Today began and I got out of bed with a puffy face (a lingering reminder that my sleep was not quite deep enough or long enough), and I immediately went to my parents house. My purpose being to clean out the leftovers from the fridge I had conveniently forgotten about while they were on vacation. There’s something quite gloomy about an empty house that’s been purposely forgotten. I always feel the need to spend some quality time there as if to lift the house’s spirits and assure it that it won’t be forgotten for much longer. So during this visit, I decide to go through some of my old belongings.
As I’m rummaging, I come across a Warrant pin I had bought when I was about ten. Some of you may not know who or what Warrant is, but those of you familiar with the 80s know immediately that they were an awesomely bad hair band whose hit songs can be counted on one hand (a hand with two fingers cut off). As I recall, I purchased this pin at a gift store during a school field trip. It was one of those purchases made out of necessity - as in, “My parents had given me $5 to spend on anything I wanted and it was a necessity to spend it or else the $5 would be returned to where it came from” ($5 was like hitting the jackpot back then).
So I bought a plastic blow-up ball with sand in it (so when you threw it, it would wobble and become nearly impossible to catch) and a Warrant pin. I was attracted to this particular pin because of the caricature drawing of a fat man with a wad of cash in his hands (Warrant’s hit album at the time was Dirty Rotten Filthy Stinking Rich). I had also remembered a song of theirs that I liked and thought it would be cool if I had a pin of a popular band. [And just to add some insight, pins were actually very popular back then. All the kids had them and would put them on their backpacks at school.] This was actually my very first pin ever. I was extremely excited and wore that pin around the entire day. It’s amazing to me how I would remember such a small thing and the impact it had on me at that time.
Later this afternoon I went out to the ballpark to help out at the TV station’s booth. It was Kid’s Day so we had prizes and balloons to give out. One of my tasks was to hand out balloons to the kids (so easy a caveman could do it). And as I’m giving out these balloons I’m watching the excitement in the kid’s eyes. I’m watching their spirits rise, and I wonder if this is one of those moments they will remember forever - their very own “Warrant” moment maybe. This thought stays with me until I get home.

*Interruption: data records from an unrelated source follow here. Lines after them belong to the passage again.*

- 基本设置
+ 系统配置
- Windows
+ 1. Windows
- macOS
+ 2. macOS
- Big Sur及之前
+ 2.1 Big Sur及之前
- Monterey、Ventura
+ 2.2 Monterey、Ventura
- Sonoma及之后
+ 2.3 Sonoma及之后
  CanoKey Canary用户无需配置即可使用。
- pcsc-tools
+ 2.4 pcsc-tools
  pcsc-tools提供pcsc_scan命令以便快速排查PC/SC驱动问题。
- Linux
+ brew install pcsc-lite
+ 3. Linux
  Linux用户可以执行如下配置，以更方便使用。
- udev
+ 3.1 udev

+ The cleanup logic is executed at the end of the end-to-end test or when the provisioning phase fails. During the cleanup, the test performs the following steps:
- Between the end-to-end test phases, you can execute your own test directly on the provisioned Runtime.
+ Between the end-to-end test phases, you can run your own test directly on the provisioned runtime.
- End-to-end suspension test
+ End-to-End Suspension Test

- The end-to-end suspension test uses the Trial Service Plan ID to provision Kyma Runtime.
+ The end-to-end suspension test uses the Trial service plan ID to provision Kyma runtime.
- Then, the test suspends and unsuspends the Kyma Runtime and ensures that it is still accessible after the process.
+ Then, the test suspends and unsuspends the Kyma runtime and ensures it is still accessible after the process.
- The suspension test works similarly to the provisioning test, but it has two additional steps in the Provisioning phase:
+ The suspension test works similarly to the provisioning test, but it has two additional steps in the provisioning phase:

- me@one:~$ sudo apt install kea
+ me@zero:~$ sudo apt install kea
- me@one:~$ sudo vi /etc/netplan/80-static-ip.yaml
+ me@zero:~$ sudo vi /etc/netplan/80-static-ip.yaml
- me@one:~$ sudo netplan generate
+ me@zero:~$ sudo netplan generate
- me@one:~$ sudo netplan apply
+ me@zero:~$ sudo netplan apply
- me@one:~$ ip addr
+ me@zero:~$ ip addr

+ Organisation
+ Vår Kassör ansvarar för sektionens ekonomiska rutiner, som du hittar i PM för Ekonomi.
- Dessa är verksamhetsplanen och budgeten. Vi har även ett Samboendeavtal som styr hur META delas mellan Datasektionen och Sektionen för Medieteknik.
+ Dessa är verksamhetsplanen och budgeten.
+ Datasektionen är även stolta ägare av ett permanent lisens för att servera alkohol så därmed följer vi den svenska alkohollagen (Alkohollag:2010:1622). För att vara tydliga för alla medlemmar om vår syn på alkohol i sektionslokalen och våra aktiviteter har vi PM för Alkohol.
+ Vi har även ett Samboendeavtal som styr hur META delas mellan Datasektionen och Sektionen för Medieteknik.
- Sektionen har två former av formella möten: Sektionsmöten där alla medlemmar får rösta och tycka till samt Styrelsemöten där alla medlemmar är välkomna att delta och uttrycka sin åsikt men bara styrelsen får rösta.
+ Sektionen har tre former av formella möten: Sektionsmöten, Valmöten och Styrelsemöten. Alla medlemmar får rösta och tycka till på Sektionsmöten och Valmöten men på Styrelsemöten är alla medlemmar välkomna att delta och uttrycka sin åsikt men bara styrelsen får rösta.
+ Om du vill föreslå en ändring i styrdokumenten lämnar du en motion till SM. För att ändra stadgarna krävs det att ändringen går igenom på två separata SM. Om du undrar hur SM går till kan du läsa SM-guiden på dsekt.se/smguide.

At home I realize that I have my one opportunity to cut the grass before the rain gets here. Cutting the grass is a monotonous chore and I tend to just shut off my mind and go with the flow (aren’t Ipods the best?). But today’s insignificant events made me think more about when I was a child. So as I cut the grass my memories of childhood in the country began to spring forth.
I remembered back to the days that my father would finally cut the overly long grass, and my sister and I would get so excited. We would tear off our shoes and race outside to follow behind dad on his riding lawnmower. It wasn’t because we wanted to help, but because the paths he cut through the grass was a wonderland. It was our secret maze we had to maneuver out off. I remember the feel of the soft grass beneath my feet, and lying down in it hidden by the surrounding walls of overgrown green. I remember the feeling of being completely in the moment. Of a wonder and amazement that can’t be duplicated. And as I’m reflecting on these childhood feelings, I begin to realize that I haven’t felt that way in a very long time. And it made me sad.
The world moves so fast now as an adult. We’re on from one thing to another and don’t have time to cherish anymore. Relationships come and go, as do our possessions. It’s a different kind of feeling now. A brief glimmer of what it used to be. Thinking back to those kids at the ballpark with the balloons, I worry about them. Especially because they’re part of a new generation of sensory overload and instant gratification. Will the balloons be just another fleeting moment or will it stick with them? In case you’re wondering, there is no moral to this story and I’m not looking for any solutions. It’s just a reflection on my day, and on a subject that has been contemplated many times by men far greater than me. It’s about a reality that’s too real to surprise us anymore. Just a part of being an adult I guess - Becoming disillusioned with wonder. Isn’t that a shame?
I love reading your facebook posts so I decided to check out your blog. You are an awesome writer and yes it is so sad that as adults we no longer get that enchantment over the simple things in life. All we can do is watch and enjoy the excitement in our childrens lives and be happy that they get to experience this as well. Way to evoke emotions (and laughter) through your writing. I thoroughly enjoyed reading this. Keep them coming!